The Minicons icon pack.
The Minicons icon pack.

“Money started to add up in my PayPal account. I remember checking my inbox compulsively to see if the latest emails announced sales. It wasn’t a lot of sales yet, just a few hundreds dollars, but it showed me the way: that making a living from passive income was possible. In the past two years, the sales gradually went up and reached the point where I could stop working for customers and spend 100% of my time on my own products. In 2011, I launched one more resource: a vintage vector ornaments pack, which was successful, too. Having two different products guaranteed a more regular income flow.

“I currently earn a few thousands dollars each month from sales. My income is the same as what it was when I was a freelancer, but I have the satisfaction of developing my own products. But designing quality content is not enough to make sales. I actually spend most of my time on other tasks:

  • Creating the sales pages, writing the text, polishing the product websites.
  • Setting up the e-commerce solution. In two years I’ve wasted a lot of time building the sales process. I switched e-commerce solutions four times until I found the perfect one (DPD — almost unknown but highly recommended).
  • Advertising and promoting. I spent a lot of time and money finding the best sources of traffic.
  • Improving marketing and SEO, and setting up and learning how to use products such as MailChimp, Google Analytics, GetClicky, SEOmoz, Curebit.
  • Optimizing the conversion rate by setting up A/B tests with Google Optimizer.
  • To be honest, I don’t provide a lot of support (a few minutes a day), but I commit to responding as soon as possible. And I spent a lot of time writing the documentation (with screenshots) to avoid answering the same questions over and over again.

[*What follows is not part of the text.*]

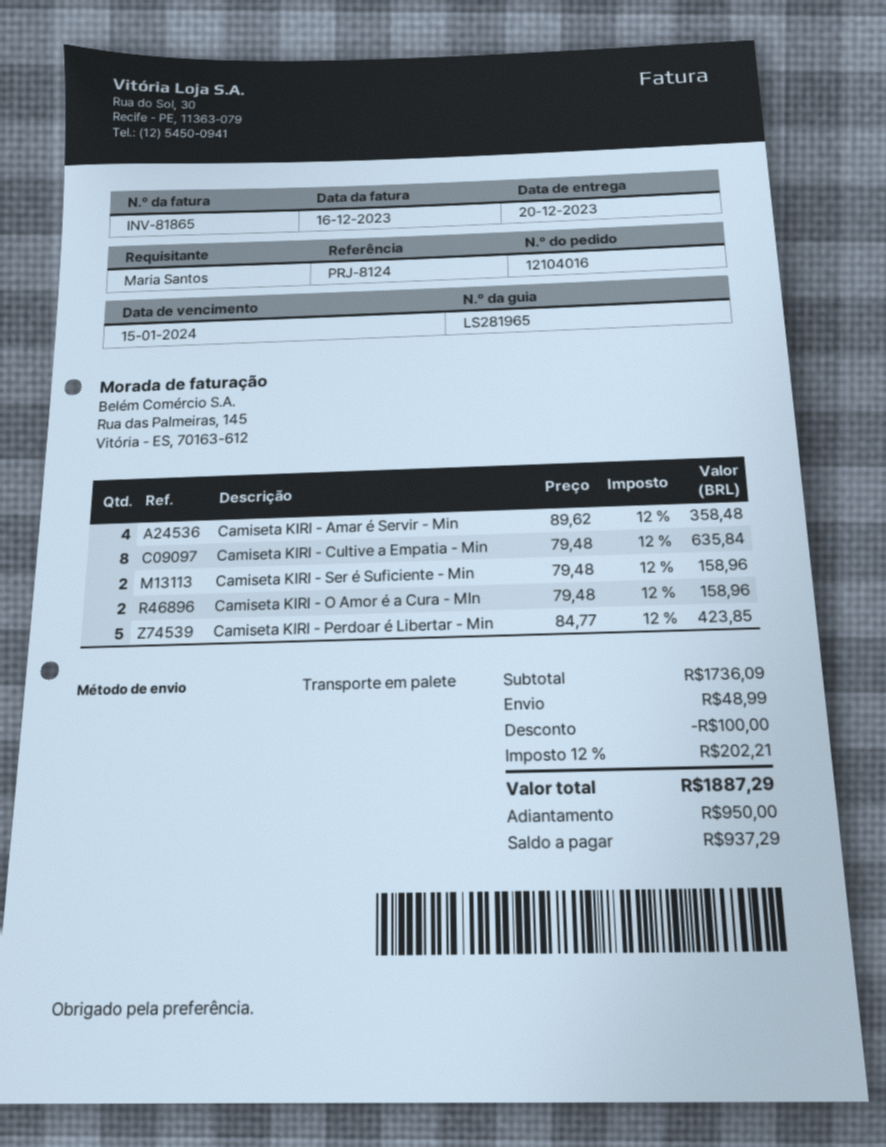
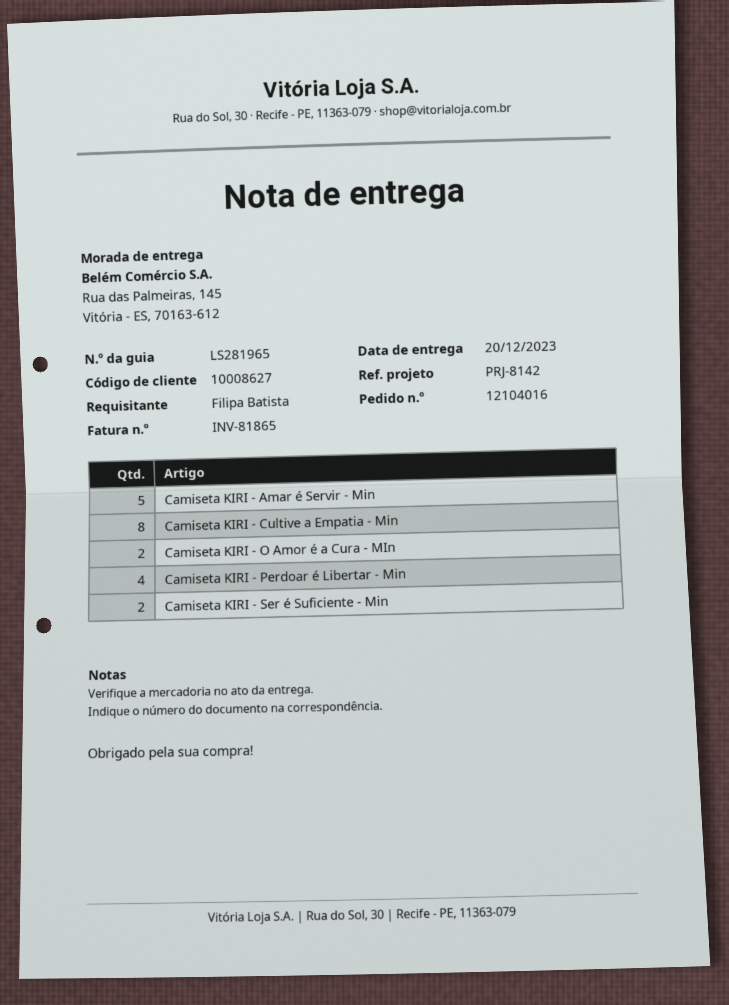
reference: PRJ-8124 -> PRJ-8142
ordered by: Maria Santos -> Filipa Batista
Camiseta KIRI - Amar é Servir - Min: 4 -> 5
Camiseta KIRI - Perdoar é Libertar - Min: 5 -> 4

“So if you’re considering creating premium resources, the answer is yes, you can live off of it. But your creativity and designs skills are not the keys elements of success. You’ll need to invest a lot of time in learning and practicing all areas of business: marketing, promotion, copywriting, SEO, analytics, etc.

“Actually, this is the beauty of launching your own products: you will become a better designer not by creating better graphics, but because you will have a full view of the business and will master a full range of skills. You will see your customer with new eyes and focus on the efficiency of your designs more than their outer beauty. And believe me, your customer will love that and will pay you more if you increase their sales.

“On the downside, the market is becoming highly competitive. The same shift that is taking place with templates is happening in my market. Competition is becoming fierce, and not a week goes by without a few more icon packs getting released. I mean, which designer hasn’t launched their own set by now?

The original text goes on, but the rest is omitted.